- This topic has 3 replies, 2 voices, and was last updated 4 years, 1 month ago by .
Viewing 3 reply threads
Viewing 3 reply threads
- You must be logged in to reply to this topic.
› Forums › Automatic speech recognition › Hidden Markov Models (HMMs) › monophone model
I’m not sure if I understand it correctly from HTKbook that when creating a monophone model, a phone-level transcription is needed. If it is, is it a must? Why cannot we uniformly segment a word’s vectors by (number of phones * number of HMM states for each phone)? Just like what we did on word-level model.
For each training utterance, there will be a word-level transcription. A phone-level transcription is needed in order to determine the phone models to join together to make an utterance model. The phone transcription might be created simply by looking each word up in the dictionary and replacing it with its phone sequence.

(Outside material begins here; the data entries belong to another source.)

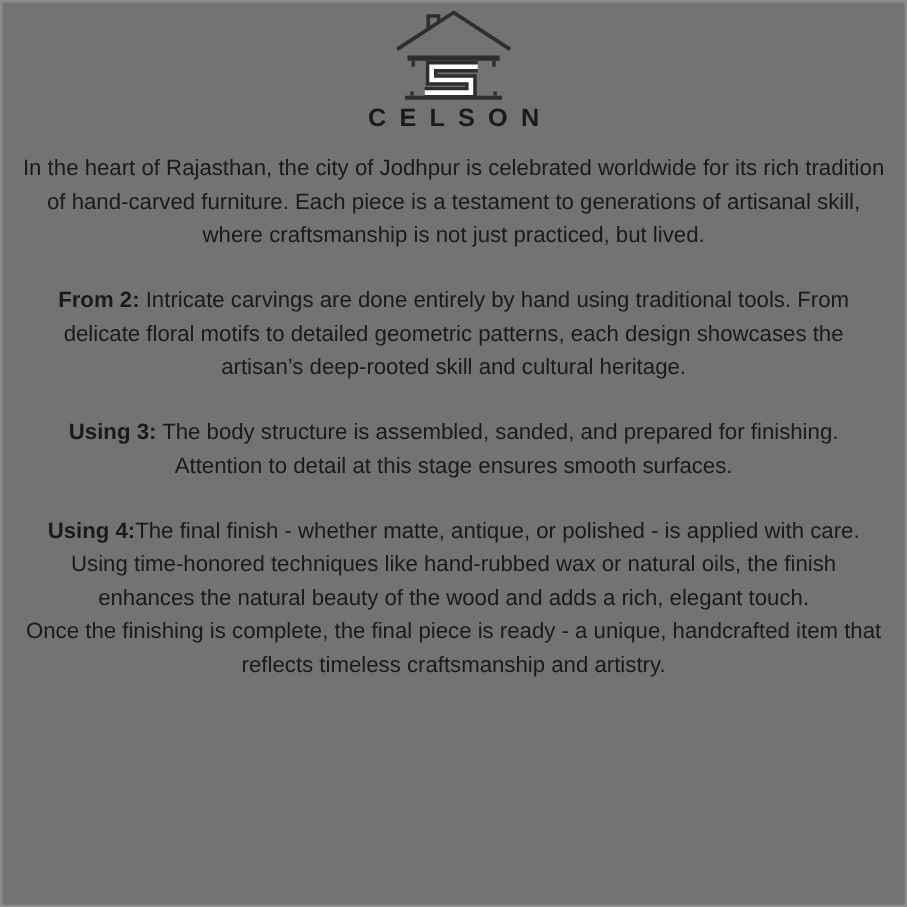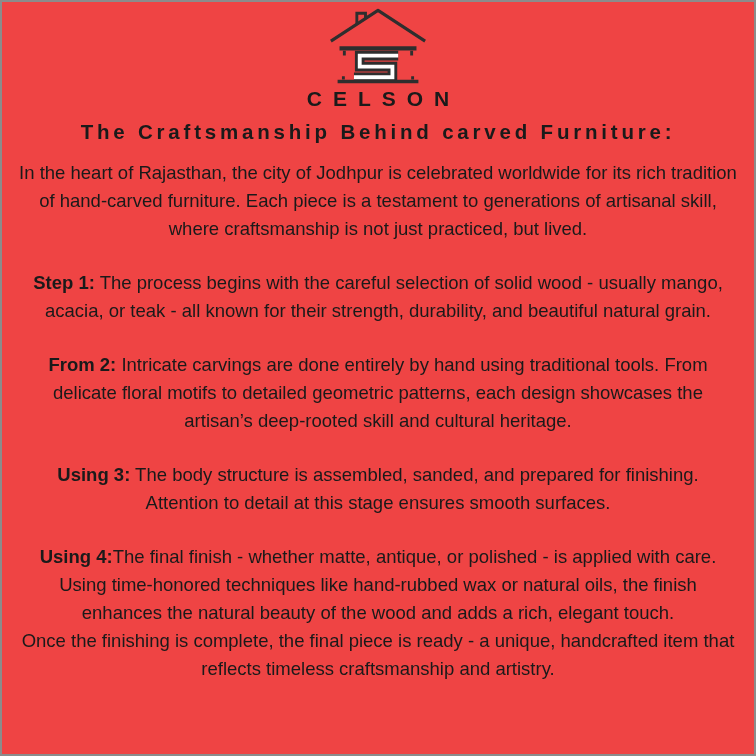--- a/index.html
+++ b/index.html
@@ -11,7 +11,7 @@
     box-sizing: border-box;
     width: 756px;
     height: 756px;
-    background: #ef4444;
+    background: #737373;
     border: 2px solid #8c8c8c;
     font-family: "Liberation Sans", sans-serif;
     color: #1a1a1a;

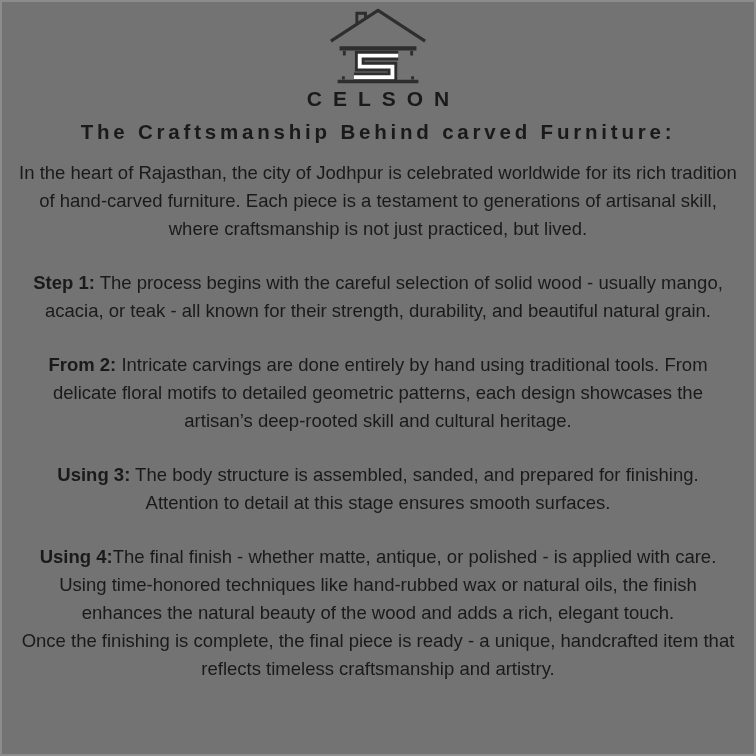--- a/index.html
+++ b/index.html
@@ -87,7 +87,6 @@
 
   <div class="brand">CELSON</div>
 
-  <h1 class="heading">The Craftsmanship Behind carved Furniture:</h1>
 
   <p class="para first"><strong></strong><span>In the heart of Rajasthan, the city of Jodhpur is celebrated worldwide for its rich tradition of hand-carved furniture. Each piece is a testament to generations of artisanal skill, where craftsmanship is not just practiced, but lived.</span></p>
 

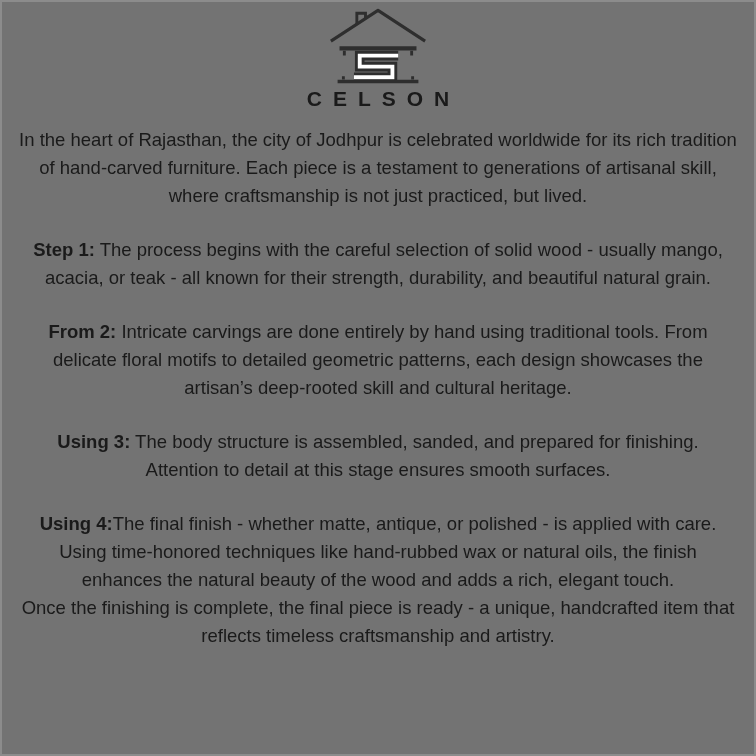--- a/index.html
+++ b/index.html
@@ -90,7 +90,6 @@
 
   <p class="para first"><strong></strong><span>In the heart of Rajasthan, the city of Jodhpur is celebrated worldwide for its rich tradition of hand-carved furniture. Each piece is a testament to generations of artisanal skill, where craftsmanship is not just practiced, but lived.</span></p>
 
-  <p class="para"><strong>Step 1:</strong><span>  The process begins with the careful selection of solid wood - usually mango, acacia, or teak - all known for their strength, durability, and beautiful natural grain.</span></p>
 
   <p class="para"><strong>From 2:</strong><span> Intricate carvings are done entirely by hand using traditional tools. From delicate floral motifs to detailed geometric patterns, each design showcases the artisan’s deep-rooted skill and cultural heritage.</span></p>
 

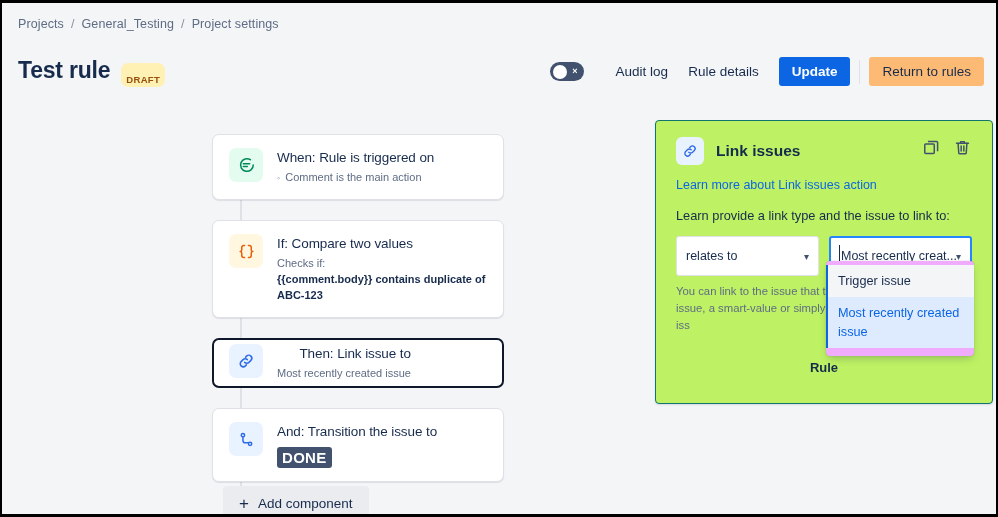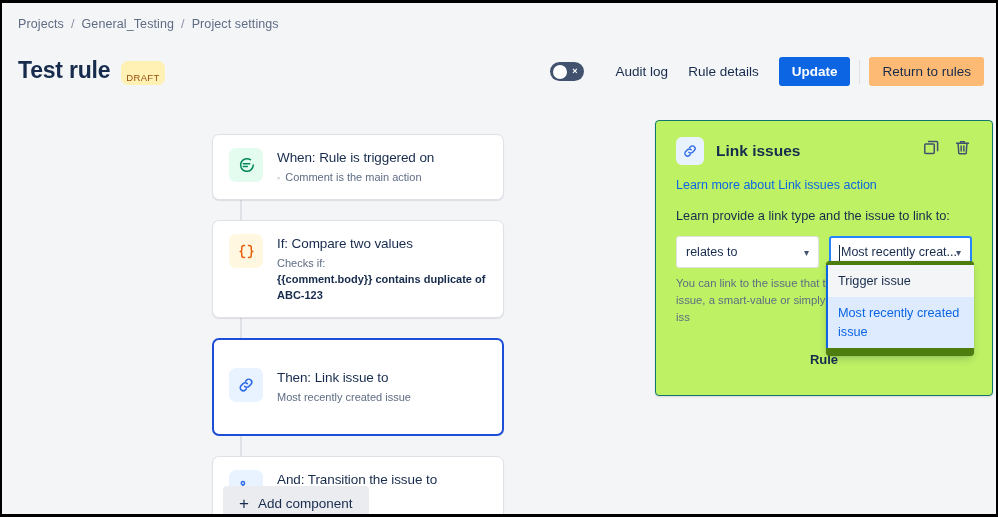--- a/index.html
+++ b/index.html
@@ -34,7 +34,7 @@
   }
   .title-wrap {
     position: absolute; left: 16px; top: 8px;
-    display: flex; align-items: flex-start; gap: 11px;
+    display: flex; align-items: center; gap: 11px;
   }
   .page-title {
     font-size: 23px; font-weight: 600; color: #172B4D; letter-spacing: -.2px;

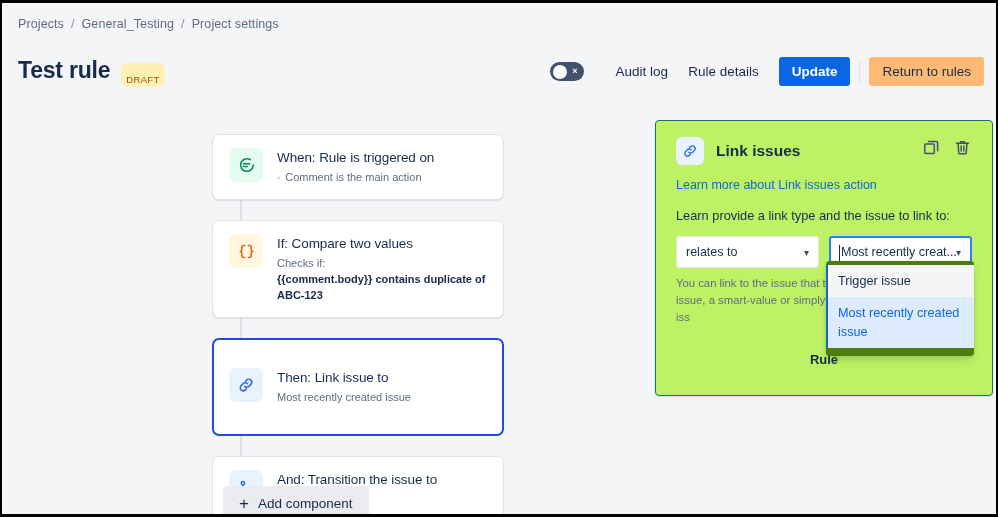--- a/index.html
+++ b/index.html
@@ -41,7 +41,7 @@
   }
   .draft-badge {
     background: #FFF0B3; color: #974F0C;
-    font-size: 9.5px; font-weight: 400; letter-spacing: .3px;
+    font-size: 9.5px; font-weight: 700; letter-spacing: .3px;
     padding: 11px 5px 2px 5px; border-radius: 7px;
     position: relative; top: 4px;
   }

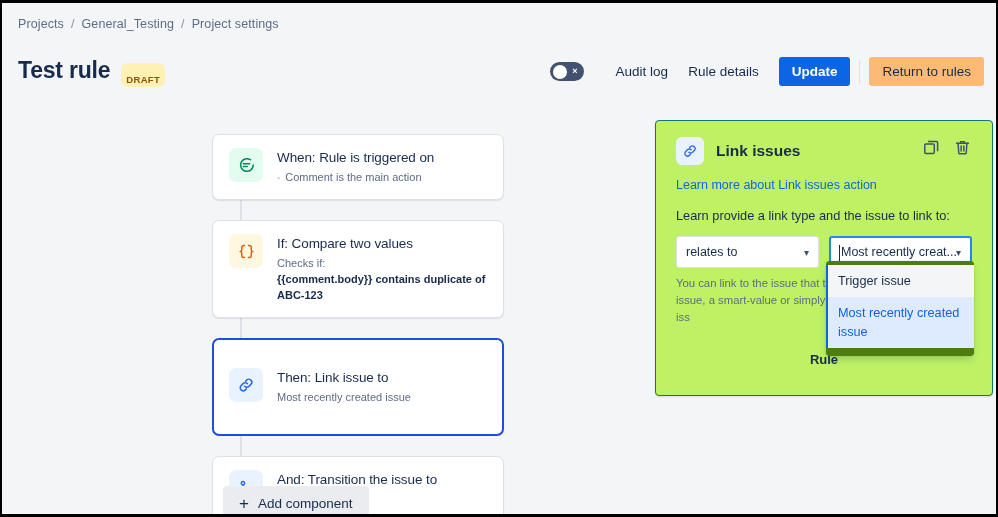--- a/index.html
+++ b/index.html
@@ -165,7 +165,7 @@
     display: flex; gap: 10px; margin-top: 13px;
   }
   .select {
-    flex: 1; height: 32px; background: #fff;
+    flex: 1; height: 40px; background: #fff;
     border: 1px solid #DFE1E6; border-radius: 3px;
     display: flex; align-items: center; padding: 0 9px;
     font-size: 12.5px; color: #172B4D; cursor: pointer;

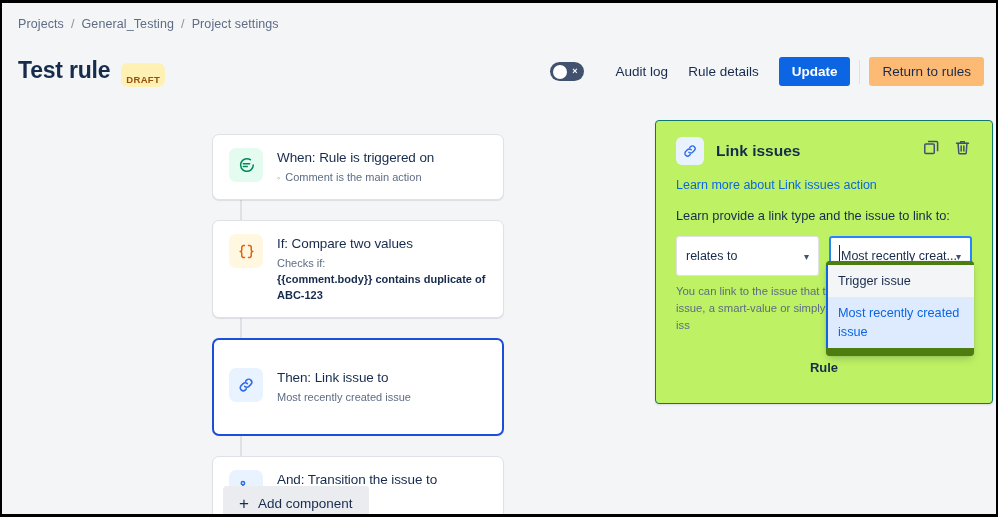--- a/index.html
+++ b/index.html
@@ -195,7 +195,7 @@
   
   .menu {
     position: absolute; left: 824px; top: 258px; width: 148px;
-    background: #4d7c0f; border-radius: 4px;
+    background: #f0abfc; border-radius: 4px;
     box-shadow: 0 4px 8px -2px rgba(9,30,66,.25), 0 0 1px rgba(9,30,66,.31);
     padding: 4px 0 8px 0;
     overflow: hidden;

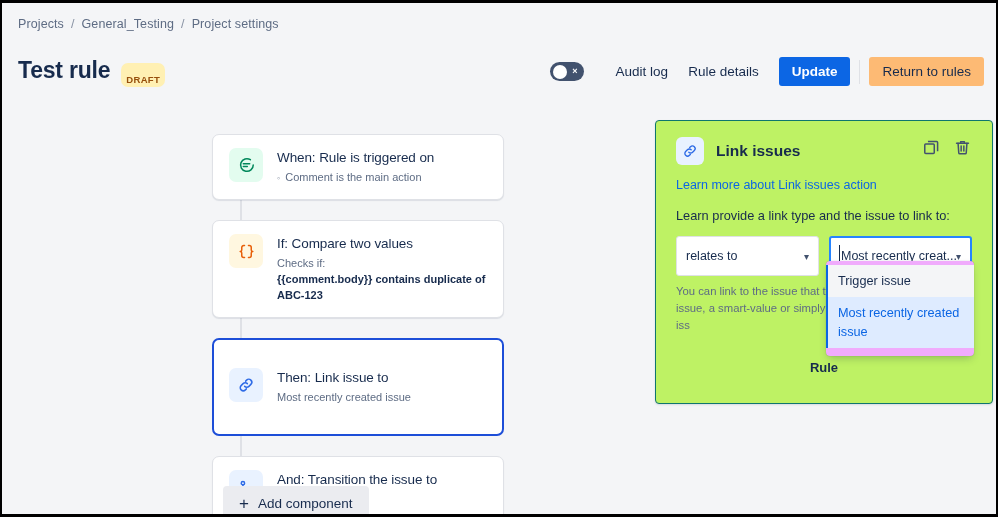--- a/index.html
+++ b/index.html
@@ -101,8 +101,9 @@
     box-shadow: 0 1px 1px rgba(9,30,66,.10);
   }
   .card.selected {
-    border: 2px solid #1d4ed8; padding: 28px 15px;
+    border: 2px solid #0f172a; padding: 4px 15px;
     box-shadow: none;
+    text-align: right;
   }
   .tile {
     width: 34px; height: 34px; border-radius: 7px; flex: 0 0 34px;

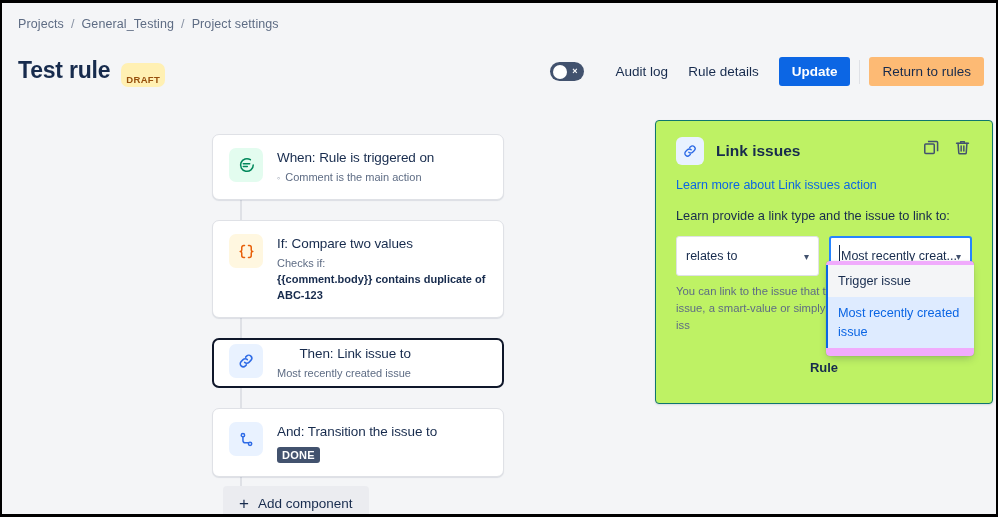--- a/index.html
+++ b/index.html
@@ -123,7 +123,7 @@
   .card-sub strong { color: #172B4D; font-weight: 700; }
   .done-badge {
     display: inline-block; background: #42526E; color: #fff;
-    font-size: 11px; font-weight: 700; letter-spacing: .3px;
+    font-size: 15px; font-weight: 700; letter-spacing: .3px;
     padding: 2px 5px; border-radius: 3px; margin-top: 5px;
   }
   .add-component {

These transcriptions do not need to have any timing information though – they are just sequences of words or phones.
I guess I misunderstood transcription. So for monophone model, we only need word-level labels, rather than phone-level labels?
In general, we only need transcriptions without time alignments to train HMMs, including for monophone models. The method for training models in such a situation is known as “embedded training” but this is slightly beyond the scope of the course.
But in the Digit Recogniser assignment – and in the theory part of the Speech Processing course – we are using a simpler method for training HMMs which does require the data to be labelled with the start and end times of each model (which are of words, in the Digit Recogniser assignment).
Some forums are only available if you are logged in. Searching will only return results from those forums if you log in.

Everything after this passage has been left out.